● WHAT THE TASK REQUIRES
Could you return, exactly as written, every line from the one containing "[929,246,956,264] 29, ->" through the last line of the entries below, leaving out the pictures?

● INFORMATION SHOWN

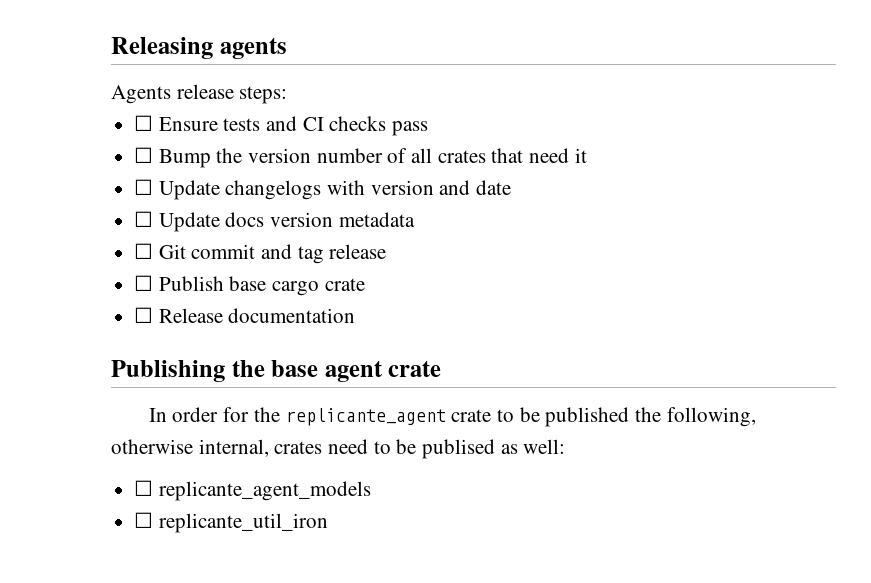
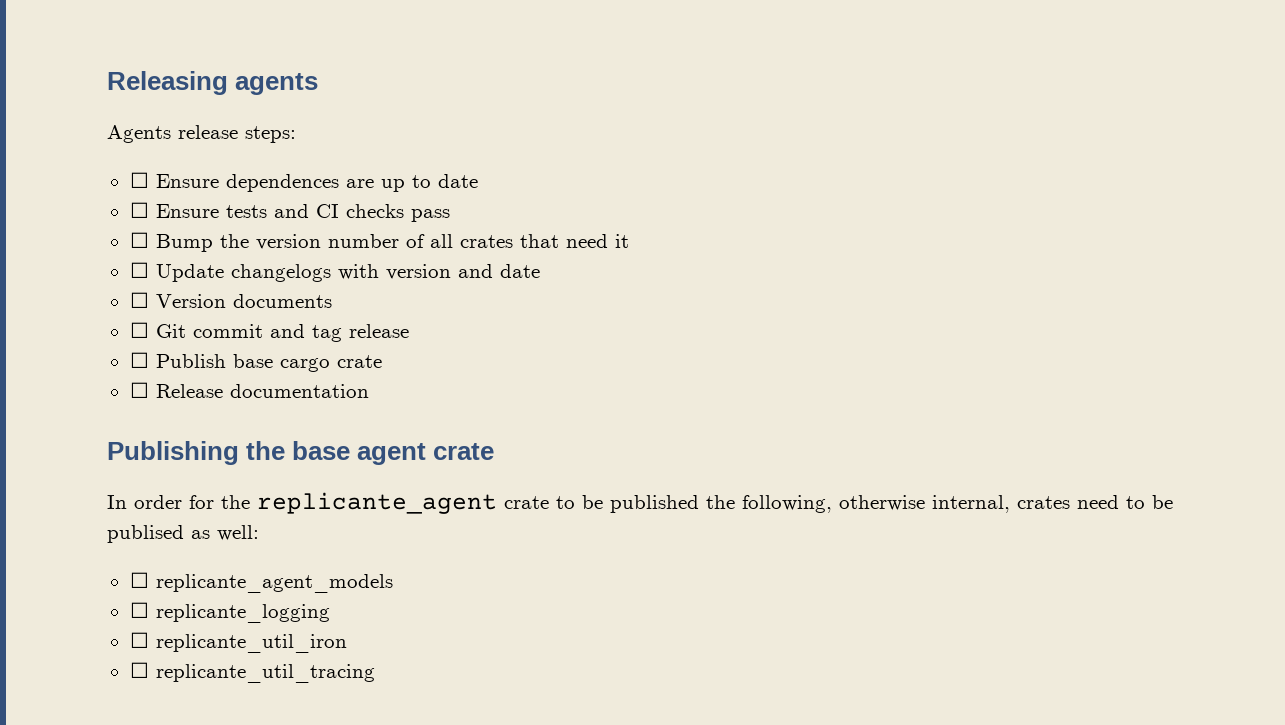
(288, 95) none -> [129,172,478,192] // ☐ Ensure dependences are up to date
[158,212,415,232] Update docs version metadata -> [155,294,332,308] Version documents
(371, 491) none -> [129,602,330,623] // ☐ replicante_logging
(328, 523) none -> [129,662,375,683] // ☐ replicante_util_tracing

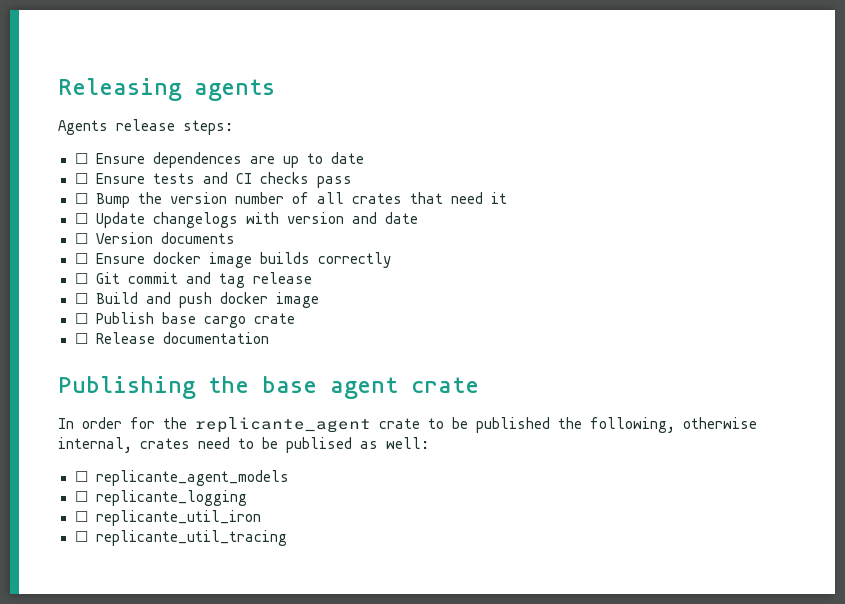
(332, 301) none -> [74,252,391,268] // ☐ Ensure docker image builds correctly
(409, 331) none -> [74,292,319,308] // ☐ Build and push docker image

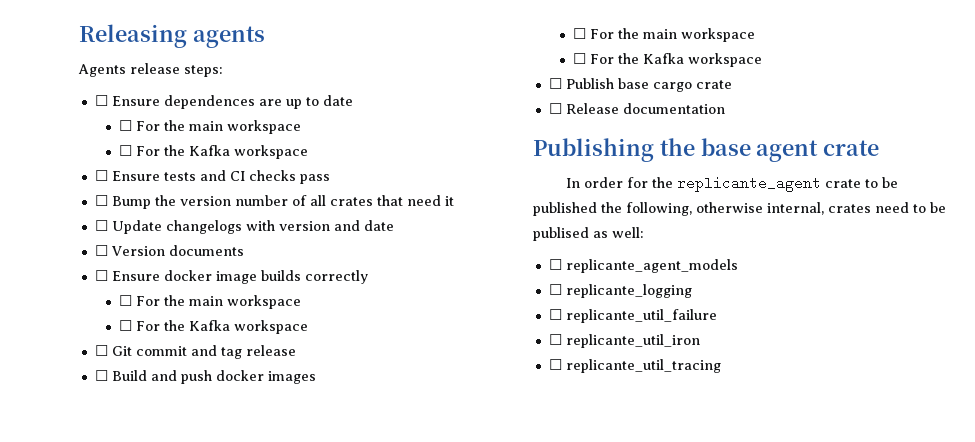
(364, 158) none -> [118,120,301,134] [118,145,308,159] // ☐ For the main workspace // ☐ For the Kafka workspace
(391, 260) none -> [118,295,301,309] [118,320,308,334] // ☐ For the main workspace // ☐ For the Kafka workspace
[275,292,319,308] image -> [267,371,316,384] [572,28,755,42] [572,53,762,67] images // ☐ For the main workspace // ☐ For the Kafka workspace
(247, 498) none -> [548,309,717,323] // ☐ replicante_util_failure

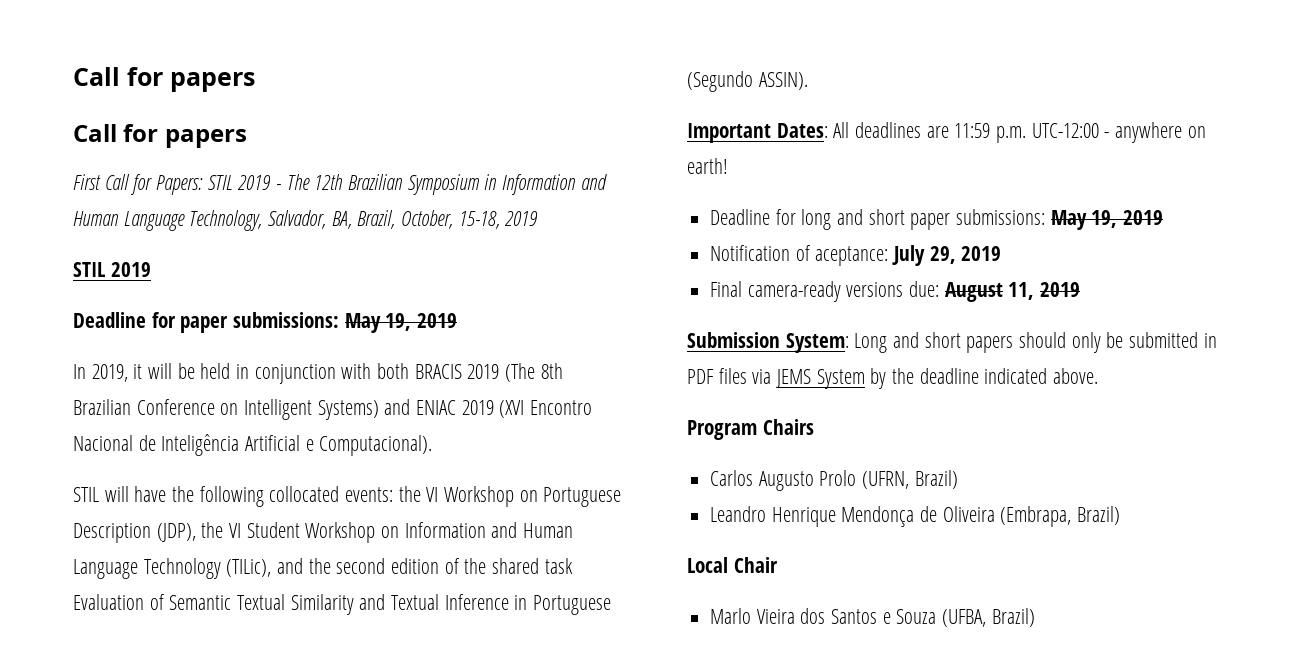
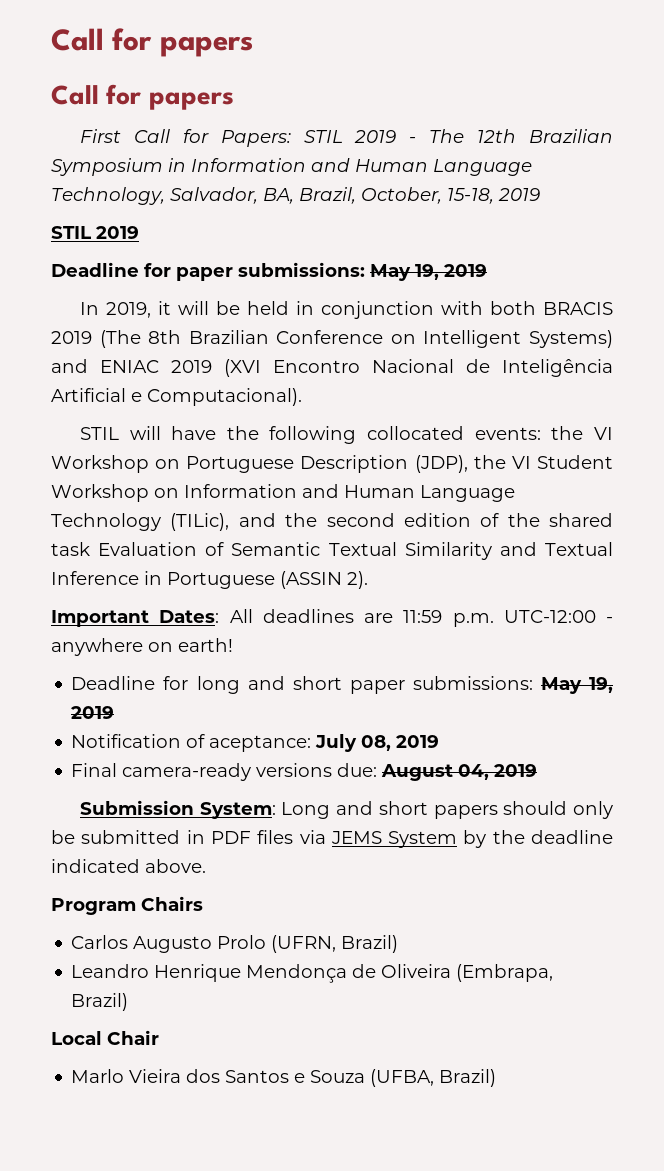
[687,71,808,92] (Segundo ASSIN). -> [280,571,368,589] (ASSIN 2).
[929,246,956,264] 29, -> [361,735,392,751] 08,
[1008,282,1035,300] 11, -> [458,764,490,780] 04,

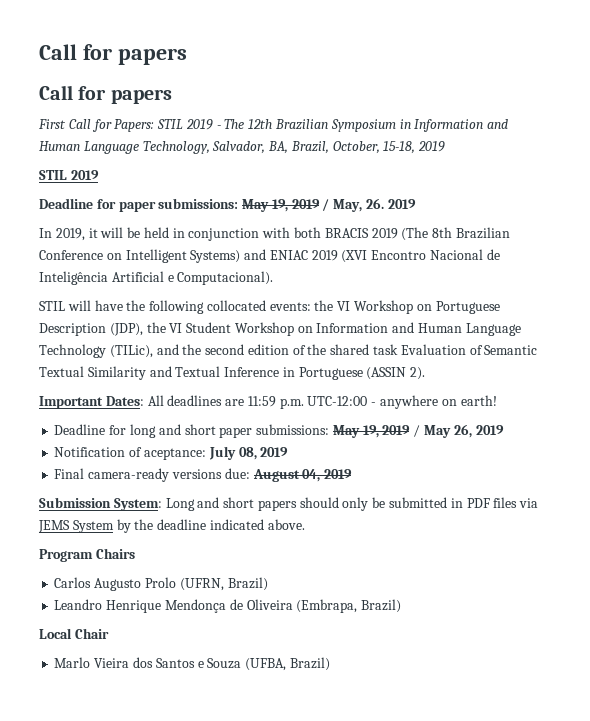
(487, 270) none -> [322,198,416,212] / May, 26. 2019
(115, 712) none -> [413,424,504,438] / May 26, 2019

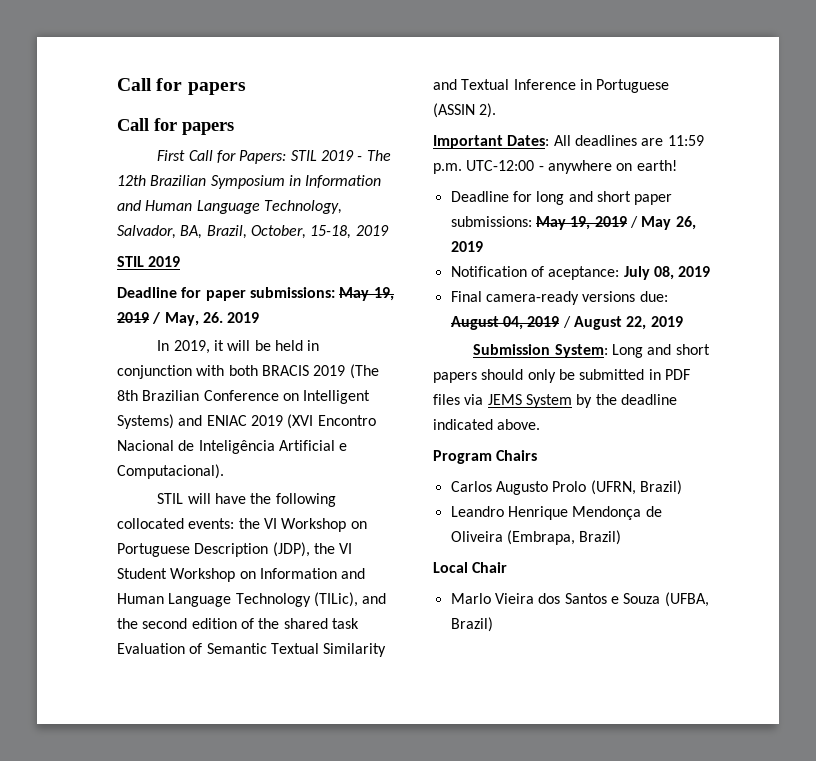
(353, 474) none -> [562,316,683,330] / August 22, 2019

● WRITTEN ANSWER
[929,246,956,264] 29, -> [361,735,392,751] 08,
[1008,282,1035,300] 11, -> [458,764,490,780] 04,

(487, 270) none -> [322,198,416,212] / May, 26. 2019
(115, 712) none -> [413,424,504,438] / May 26, 2019

(353, 474) none -> [562,316,683,330] / August 22, 2019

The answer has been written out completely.